Legacy services

Learn about legacy services and how to utilize them to establish connections with external applications.

Legacy services are components that operate alongside your app. They possess their own resources and their primary purpose is to enhance the platform’s capabilities.

A prevalent use case is establishing connections between your app and other applications through the utilization of APIs for sending, receiving, and retrieving data. For instance, endpoints exist for services like Slack, Google Contacts, Google Calendar, and various other widely-used cloud platforms. This allows your app to seamlessly leverage the functionalities provided by these external services.

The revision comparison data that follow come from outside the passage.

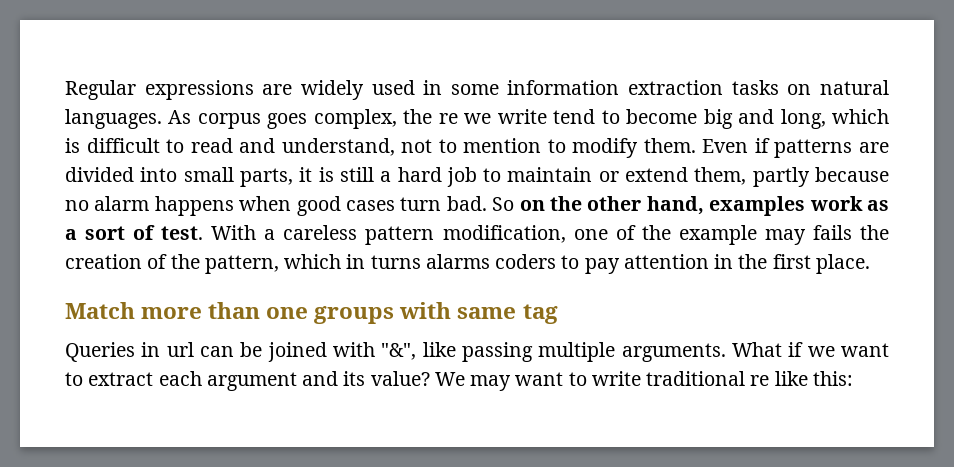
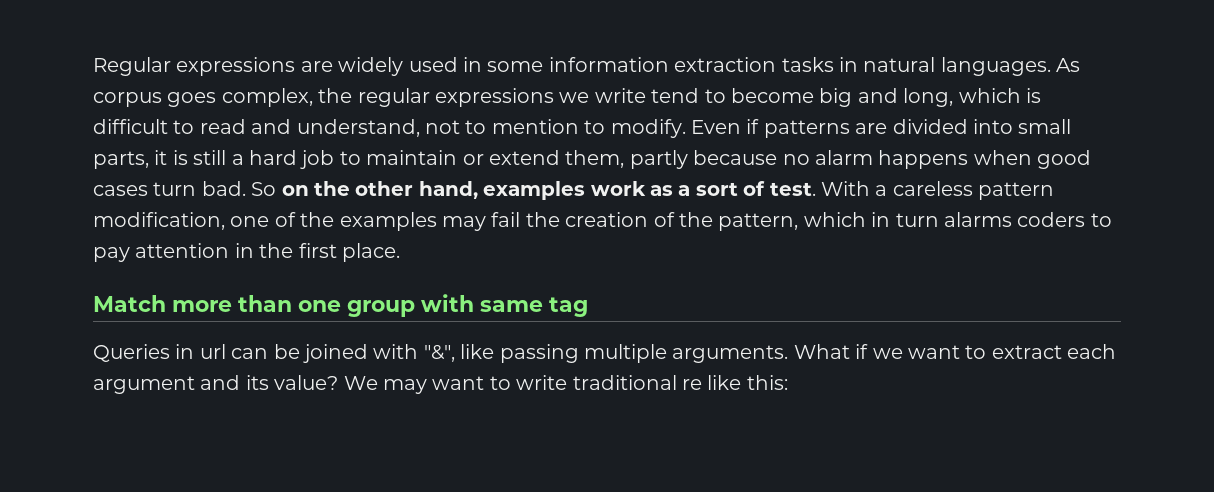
[787,84,812,95] on -> [838,57,858,72] in
[438,113,458,124] re -> [357,88,554,107] regular expressions
[572,138,696,158] modify them. -> [610,119,686,138] modify.
[678,225,852,245] example may fails -> [339,212,521,231] examples may fail
[370,255,421,269] turns -> [895,213,939,227] turn
[314,306,395,324] groups -> [347,300,415,317] group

Global vs. user legacy services

There are two categories of legacy services:

  • Global legacy services: These legacy services boast a universal configuration for the entire app, irrespective of the user. For instance, the SparkPost legacy service falls under this category as its operations aren’t tied to any specific app user.
  • User legacy services: These legacy services feature both a global configuration and an individual configuration per user. This configuration is managed within the My integrations tab under My profile in the app runtime. This distinction becomes crucial when the external service necessitates awareness of the user initiating the calls. For instance, most Google legacy services require users to grant permissions so that all operations are executed on the user’s behalf. Consider the Google Calendar legacy service configuration; each user must grant permission to access it. Two key considerations when employing user legacy services are:
    • Valid Current User for Method Calls: When calling a method in the legacy service’s API, the current user within the execution context must be connected to the legacy service. Failure to meet this requirement will result in an error. For instance, if a user creates a new record in a contacts entity, and the Slingr app user hasn’t connected the Google Contacts endpoint, the attempt to create the contact in Google will fail.
    • User-Based Event Generation: Events generated per user might lead to multiple events when you expect only one. For example, with a Google Contacts endpoint and a Contact updated event listener, creating a new contact in Google results in an event per user, rather than a single event. This means that if 10 users in your app are connected to the Google Contacts endpoint, you will receive 10 events, assuming all 10 users have permission to view the new contact. This behavior acknowledges that each user may have varying levels of access in the external system based on settings or security rules. This way, users without access to specific content won’t receive irrelevant events, sparing the need to replicate security rules within your app.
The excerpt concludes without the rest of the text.